The Dark and Hollow Places by Carrie Ryan
The Forest of Hands and Teeth #3
Release Date: March 22, 2011
Publisher: Delacorte Books for Young Readers
Rating: 3 out of 5
Buy the Book: Amazon UK
So, I really, really liked this book, guys! I was a bit wary of this book after the mess that was The Dead-Tossed Waves but I really think The Dark and Hollow Places is (mostly) back on form. There were a few things that mildly annoyed me but overall I enjoyed reading it and as a whole have loved the entire series. Carrie Ryan, teach me how to write like you.
The Dark and Hollow Places picks up where The Dead-Tossed Waves left off; Annah, the protagonist, is Gabrielle’s twin and the mysterious girl Elias was so determined to get home to (lol, for like five minutes anyway). Annah is not at all like her twin, thank the lord Jesus, and for three years has been living alone in The Dark City, an imposing skeleton of what used to be a huge and bustling city before The Return. She’s learned how to survive in a dangerous and frightening environment, and what I kind of love the most about this is how we learn very early on that Annah knows that she can take care of herself. She doesn’t look for anyone to protect her, which I think is admirable but also far more realistic of the kind of world Ryan has created. One of my problems with Gabrielle was that she was
a spoiled little princess way too willing to let everybody else take care of her problems rather than actually doing something useful. Annah also bears the scars from a serious accident and as a result is deeply insecure about herself. She is aware of the double-edged sword her scars have given her – on the one hand, they work almost as a shield to ward off anyone who would otherwise try to hurt her sexually but at the same time Annah feels as though she’s too physically unattractive to ever be the object of someone’s affection. Annah’s insecurities lie at the root of a lot of her issues throughout the novel and I thought the development, from the moment we meet her hiding behind her long hair to the end of the novel when her hair is short and she stands tall and determined, was actually really beautifully done. It wasn’t always comfortable reading about how much Annah hated the way she looked but I do commend the story for never shying away from the darker aspects of her personality.
The final book in the trilogy illustrates the world Annah and the other characters are inhabiting. The Dark City, as we know from the previous books, was a safe haven from the Unconsecrated and one of the last remaining strongholds in the world. However, through a series of events (you had ONE JOB, Gabrielle!!!!), not very far into the novel, the city is overrun with Unconsecrated – seriously, it is scary. Millions of undead descend upon the city, effectively wiping out many of those who had survived for years. Ryan’s writing throughout the series has been exceptionally beautiful but she outdoes herself in writing horror scenes like this. The slow, clawing terror is felt in each word and the description is so vivid that the image of these creatures descending upon the city like a tidal wave is something that isn’t easily shaken off. Annah, along with Catcher and Elias, are able to escape the city but find themselves trapped within the Sanctuary, which historically was the home of politicians, dignitaries and other top officials. Witnessing the horrors that are allowed behind the walls that keep out the Unconsecrated, Annah realises that they must escape or face death.
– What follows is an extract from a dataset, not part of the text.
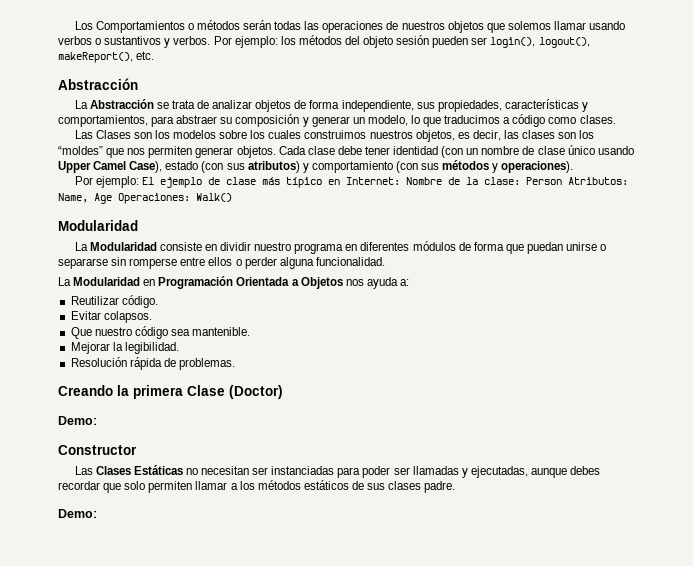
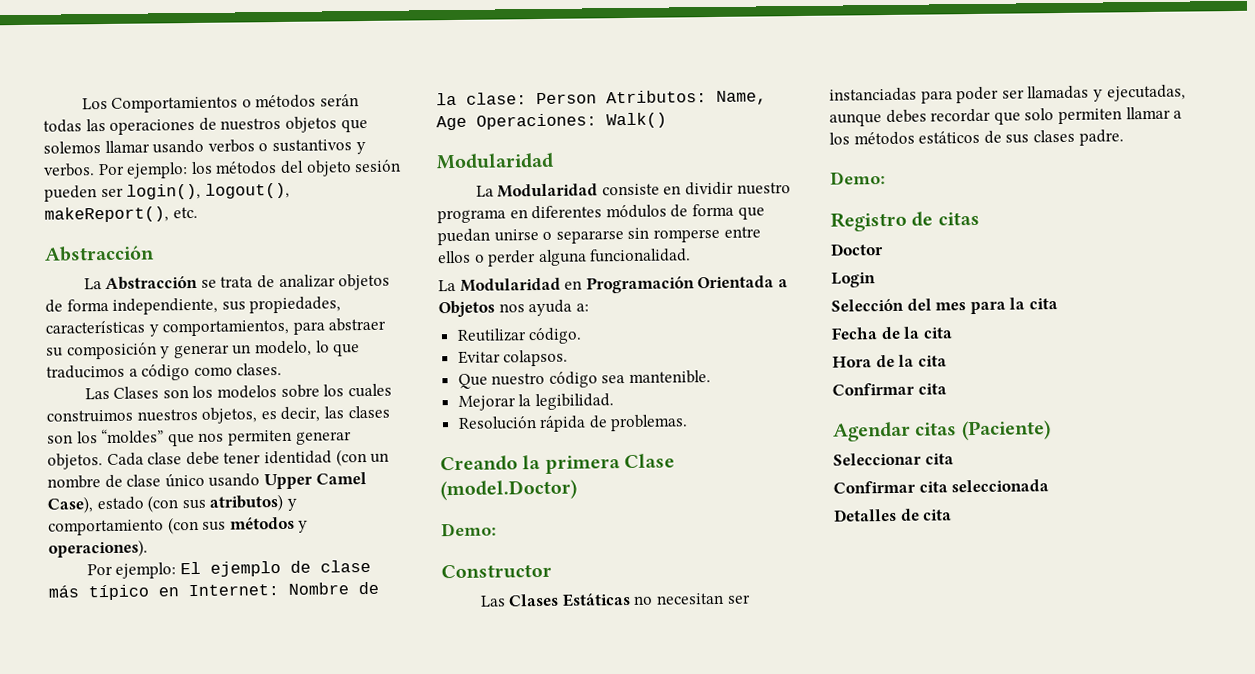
[229,385,283,399] (Doctor) -> [440,479,577,501] (model.Doctor)
(97, 513) none -> [830,211,980,232] [830,243,884,256] [831,272,876,288] [831,297,1058,315] [831,326,953,340] [832,354,947,368] [832,382,947,396] [833,420,1051,442] [833,452,954,466] [833,479,1050,494] [834,508,953,522] // Registro de citas // Doctor // Login // Selección del mes para la cita // Fecha de la cita // Hora de la cita // Confirmar cita // Agendar citas (Paciente) // Seleccionar cita // Confirmar cita seleccionada // Detalles de cita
The novel does drag a little in the middle, since it focuses on developing the relationships between the four main characters, but as the conclusion inches closer the action picks up dramatically. One of the most memorable moments of the novel for me occurs toward the end of the book, in the dark subway tunnels Annah finds herself in. The darkness, fear and all too real danger of the Unconsecrated make this scene incredibly tense and frightening to read. I LOVED it.
I did enjoy the conclusion to the series because I thought it was a really lovely embodiment of the hope for a better life that has been a theme in each book; the balloons rising in the sky above the endless ocean is a beautiful image and after the darkness, both within and the characters and in the physical environment, of this novel it was a really nice note to end on. However, it does require suspension of disbelief because in the back of my mind I did laugh at the idea that these balloons could be erected from whatever the characters could find. That…is not really how hot air balloons work, guys.
I had basically minimal interest in the romance because I suffer from an inability to give a fuck, but for what it’s worth Catcher and Annah did have some very sweet, intimate moments. Their relationship progresses a little too fast to be realistic but other than that I didn’t really have any issues with them, mostly because Catcher felt like a real character in this novel rather than a generic love interest. Elias and Gabrielle still pissed me off but whatever, they were side characters so I chose to ignore them. Annah and Gabrielle’s relationship did feel a bit like a fairytale, in the sense that they immediately become very close, but I found some of their scenes quite endearing all the same. It is a shame she didn’t die though. Bloody Gabrielle.
Overall, I loved this series, and am quite sad that I’ve finished it. Zombies, man. I love them so much.